Hanoi (VNA) – Not a few transactions under the market economy in Vietnam have not been recognised due to a lack of some accounting standards.
The current system of accounting standards in Vietnam was issued more than a decade ago and lacked 17 standards compared to international practice. An official of the financial sector compared the situation to using a blood test of several years ago to assess the current health conditions.
The problem was discussed at the workshop on international experience in and a roadmap on the adoption of International Financial Reporting Standards (IFRS) in Vietnam, held on February 22.
No basis to recognise transactions
According to deputy director of the Finance Ministry’s Department of Accounting and Auditing Regulations Trinh Duc Vinh, Vietnam issued 26 accounting standards (VAS) during 200-2005, which were selected based on international standards.
However, he admitted that the VAS lacks 17 standards compared to international practices, such as standards in agriculture, mineral exploitation, asset loss or appropriate value, which resulted in difficulties in business accounting.
As an example, many assets quickly become outdated due to changes in technology, but the related losses are not accounted for. This leads to overvalued assets.
Besides, Vietnam’s accounting standards and procedures lack specific guidance and requirements on explaining risks of firms, which can affect investors’ decision-making.
Such transactions as payments in shares, recognising and valuing financial tools could not be included in accounting due to the lack of relevant standards.
Vinh said the VAS was issued in the first years of the 21st century when the management level in Vietnam was low, with few transactions under the market economy conducted.
After 14 years, the international standards have undergone a lot of changes but the VAS has not been updated.
“VAS is like a blood test result of years ago but it is used to assess the current health conditions, so it cannot reflect the true condition,” he said.
The official noted the necessity to update or issue a new VAS in accordance with the IFRS.
“We cannot play in a separate playground, we have to join the common one,” Vinh said.
IFRS will help promote capital mobilisation
On this issue, deputy chief of representative of the Japan International Development Agency (JICA) in Vietnam Kitamura Shu said 138 countries in the world have adopted the IFRS.
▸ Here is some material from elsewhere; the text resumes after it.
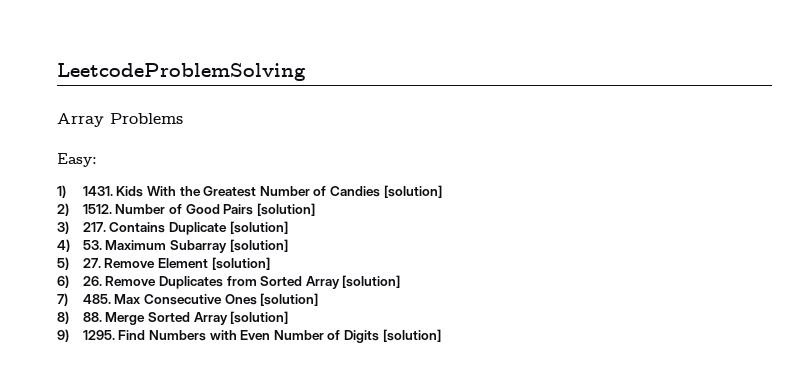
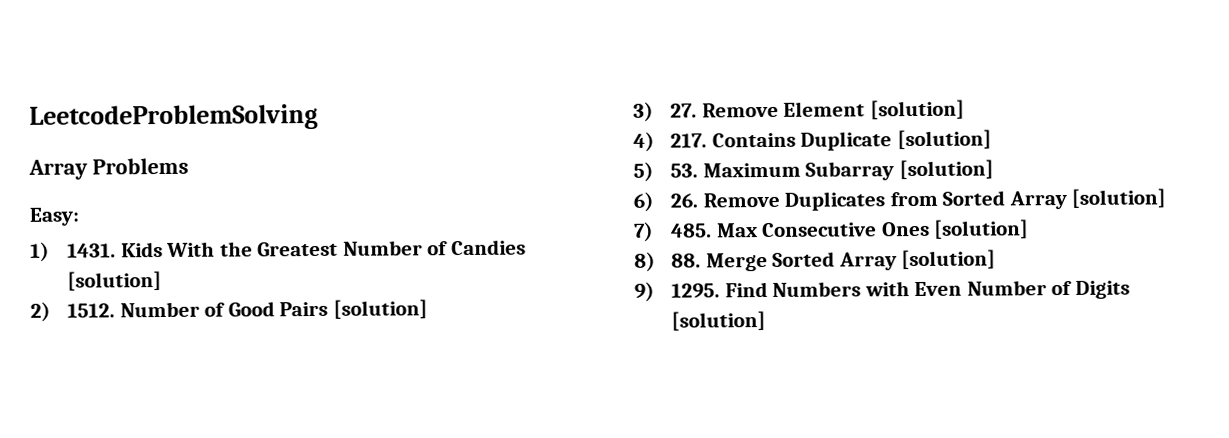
(69, 227) none -> [670,99,965,120] [633,131,655,152] 27. Remove Element [solution] // 4)
[57,239,70,252] 4) -> [633,161,654,182] 5)
[57,257,270,270] // 5) 27. Remove Element [solution] -> (994, 169) none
He cited the example of Malaysia, which has applied the IFRS to listed firms since 2012. The application has improved the comparative trust of financial information, thus helping draw more capital from investors from other countries to Malaysian enterprises.
Furthermore, Malaysian enterprises operating on global scale can integrate financial reports of their subsidiaries without the need to supplement or adjust reports of overseas subsidiaries, which improves business administration efficiency.
Deputy Finance Minister Do Hoang Anh Tuan was of the opinion that the application of international standards to financial reporting is necessary for sustainable and inclusive socio-economic development.
He said the Finance Ministry set up a steering board for the compilation of accounting standards and a board to develop a project on the roadmap and plan to apply the IFRS in Vietnam.
The ministry has coordinated with international organisations and the domestic business community to build the project, and the draft has been basically approved by the ministry, Tuan said. He added that the ministry is conducting procedures to put up the draft for feedback from related ministries, sectors, localities, organisations and agencies.
According to the deputy minister, the Government has required the Finance Ministry to complete the project to submit to the Prime Minister for approval in 2019.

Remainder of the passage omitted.